STOCKHOLM, April 28, 2017 /PRNewswire/ --Electrolux operating income for the first quarter increased to SEK 1,536m, an improvement of 21% compared to the same period last year. The operating margin increased to 5.3% from 4.5% and results improved across all business areas. Our operations in Major Appliances EMEA and North America continued to deliver good profitability and Professional Products also reported a good earnings trend. The performance for Major Appliances Latin America and Home Care & SDA recovered during the quarter. Portfolio management and continued measures to increase net cost efficiency in the Group are tracking well and contributed to the solid results in the quarter.
Major Appliances EMEA achieved an operating margin of 6.3%. Focus on the most profitable products and continued good contribution from cost efficiency actions mitigated currency and raw material headwinds. Market demand for appliances in Europe was stable, although the UK declined. Demand in Middle East and Africa also declined. We confirm our outlook for the European market and expect a market growth of approximately 1% in 2017. The acquisition of Kwikot Group, a profitable water heater company in South Africa, was completed during the quarter. Kwikot fits well with our strategy to broaden Electrolux offering and expertise within home comfort and increasing our market reach in southern Africa.
In North America, operating income continued to develop favorably and the operating margin for the first quarter increased to 6.1% from 5.0% last year. Active product portfolio management and price pressure led to a decline in net sales in the quarter. However, actions to improve the cost structure and efficiency within operations significantly contributed to earnings. Market demand for core appliances in the first quarter of 2017 remained solid and grew by slightly less than 3%. We expect market demand for appliances in North America to grow by 2-3% in 2017.
Our operations in Latin America have recovered following several quarters of weak performance, driven by the very unfavorable macro-economic environment. Although market demand remained negative in Brazil in the quarter, demand increased in Argentina and Chile. Business restructuring and improved cost efficiency, together with tailwinds from major currencies, contributed to the recovery in earnings. The earnings trend in Asia/Pacific remained solid in the quarter and operating income increased. Performance benefitted mainly from continued higher sales volumes in the region and good profitability in Australia.
Professional Products showed good organic growth in the quarter of 8% and a continued improvement in the operating margin. Sales in all markets increased, particularly in Western Europe and Japan. In late February, Electrolux announced and closed the acquisition of Grindmaster-Cecilware, which supplies beverage dispensing equipment. This acquisition broadens our offering in the US food service market.

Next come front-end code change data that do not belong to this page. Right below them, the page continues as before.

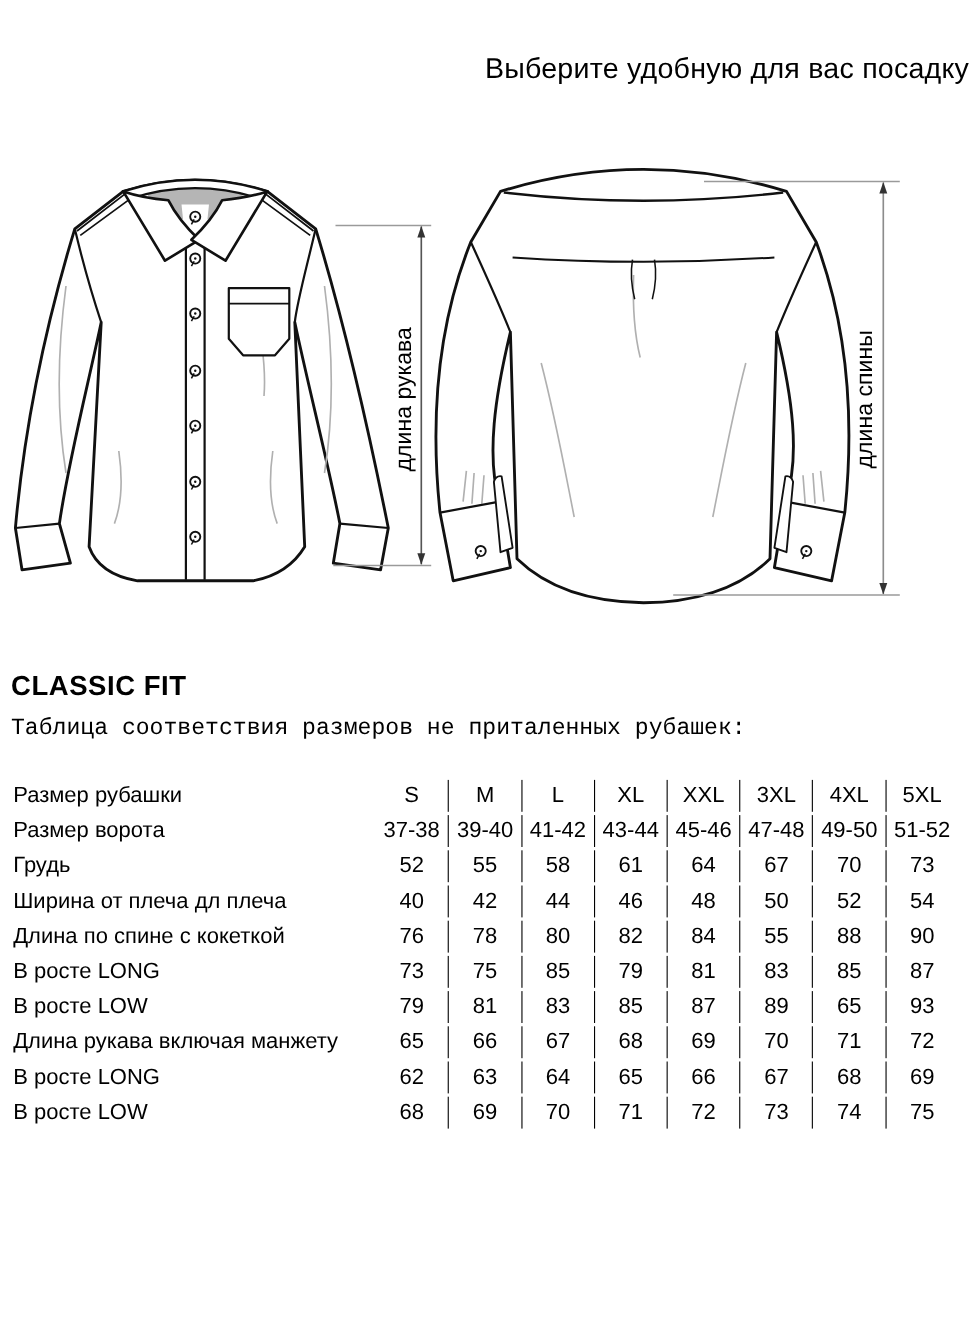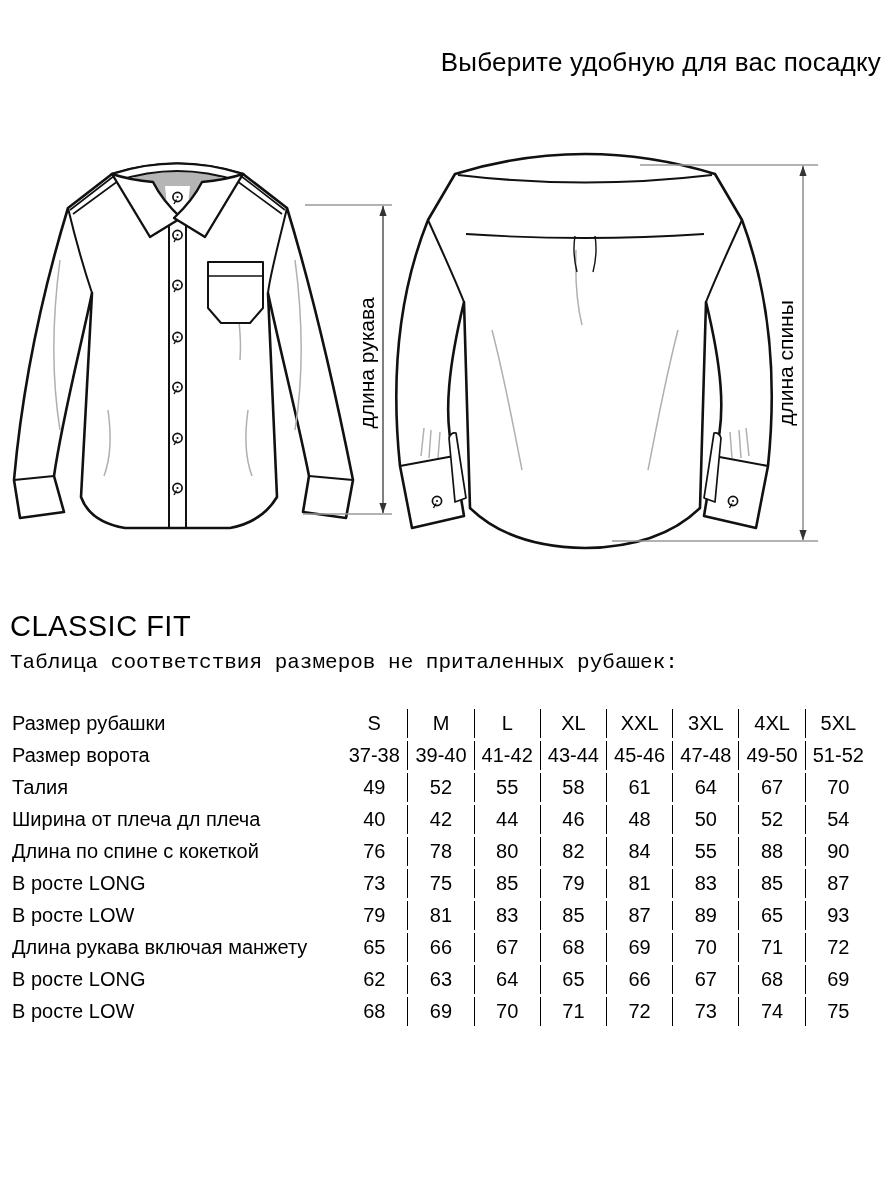"CLASSIC FIT" .section-heading { font-size: 29px -> 25px; font-weight: normal -> bold }
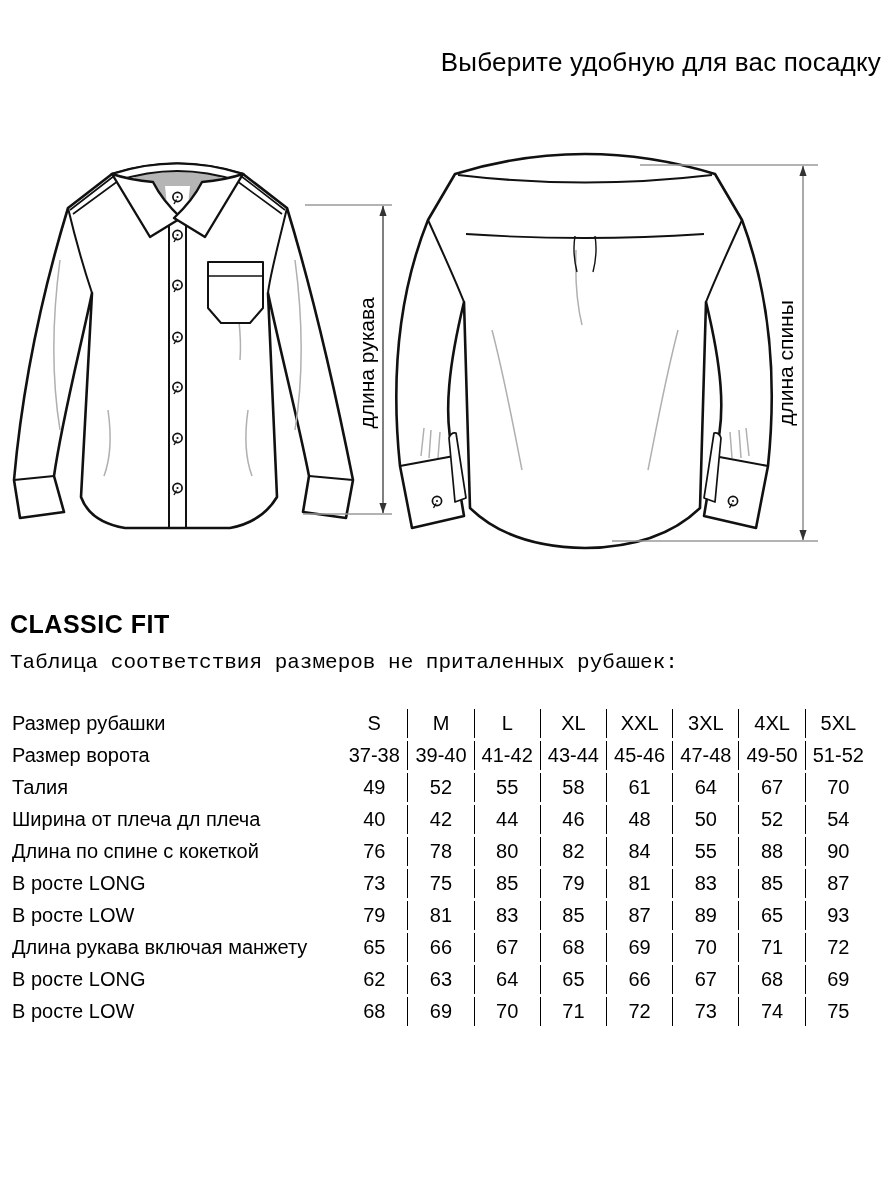"Грудь" tr { html: none -> <tr> <td>Грудь</td> <td>52</td> <td>55</td> <td>58</td> <td>61</td> <td>64</td> <td>67</td> <td>70</td> <td>73</td> </tr> }
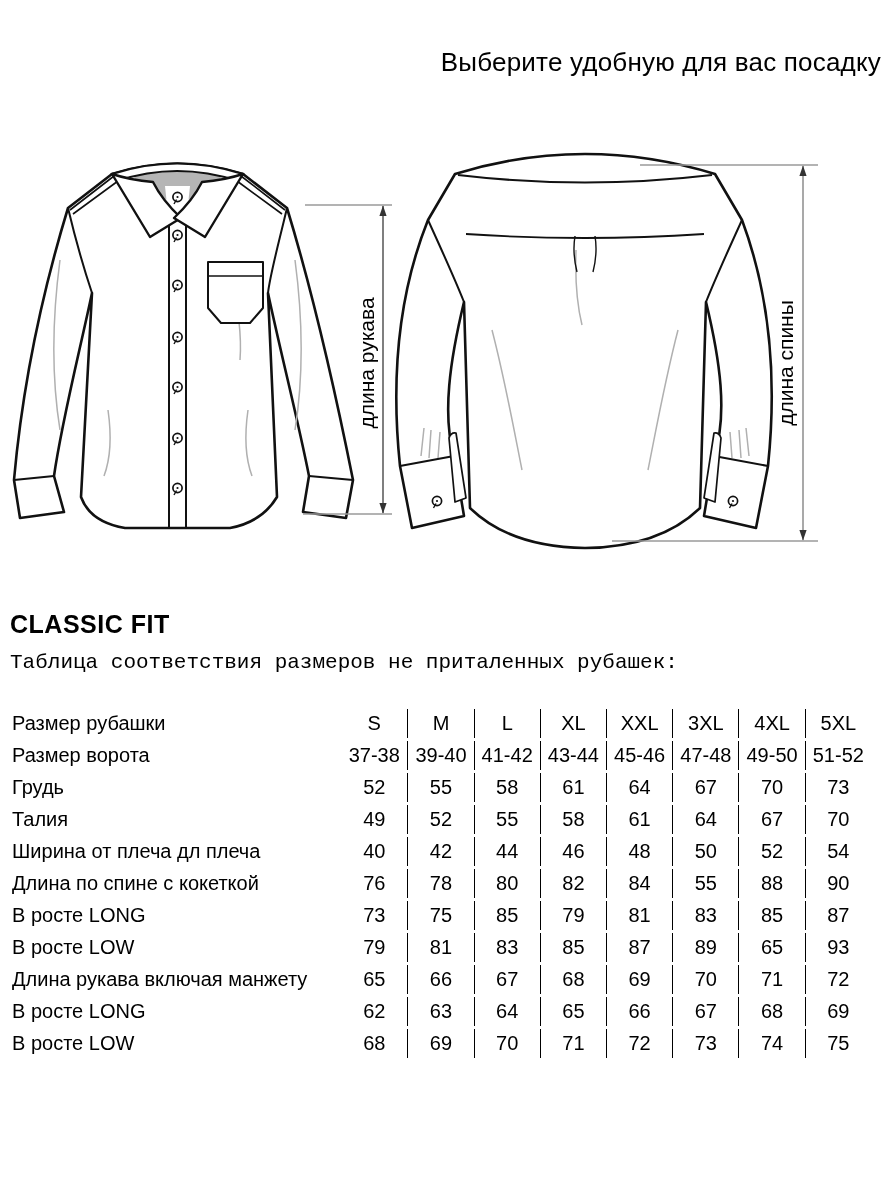"Талия" tr { html: <tr> <td>Талия</td> <td>49</td> <td>52</td> <td>55</td> <td>58</td> <td>61</td> <td>64</td> <td>67</td> <td>70</td> </tr> -> none }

The work to restore profitability in Home Care & Small Domestic Appliances is making good progress with continued focus on mix improvements and exiting non-profitable categories and markets. In April we completed the acquisition of Anova, the U.S. based provider of the Anova Precision Cooker, an innovative connected device for sous vide cooking that enables restaurant-quality results in the home. The acquisition provides a significant opportunity for profitable growth in this emerging product category.
Due to rising prices for raw materials, we now expect the negative impact from higher costs for raw materials to be SEK 1.4bn in 2017. Further, we have accelerated our cost efficiency efforts and now expect to deliver net cost efficiency of SEK 2.2bn in 2017.
We will continue to drive profitable growth by creating best-in-class consumer experiences which are supported by innovation and operational excellence. The work to increase net cost efficiency throughout the Group is making good progress and will, together with improved product mix, support our target of reaching a sustainable profitability with margins of at least 6%.